### ABOUT THIS EXERCISE
Every record below must be set down again exactly as given.

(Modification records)

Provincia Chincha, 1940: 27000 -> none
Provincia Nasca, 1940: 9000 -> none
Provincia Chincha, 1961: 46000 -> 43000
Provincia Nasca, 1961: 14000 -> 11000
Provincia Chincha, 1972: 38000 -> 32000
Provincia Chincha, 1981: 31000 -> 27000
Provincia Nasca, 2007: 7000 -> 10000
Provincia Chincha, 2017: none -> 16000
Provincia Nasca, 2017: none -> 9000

### COMPLETED TASK
Provincia Chincha, 1940: 27000 -> none
Provincia Nasca, 1940: 9000 -> none
Provincia Chincha, 1961: 46000 -> 43000
Provincia Nasca, 1961: 14000 -> 11000
Provincia Chincha, 1972: 38000 -> 32000
Provincia Chincha, 1981: 31000 -> 27000
Provincia Nasca, 2007: 7000 -> 10000
Provincia Chincha, 2017: none -> 16000
Provincia Nasca, 2017: none -> 9000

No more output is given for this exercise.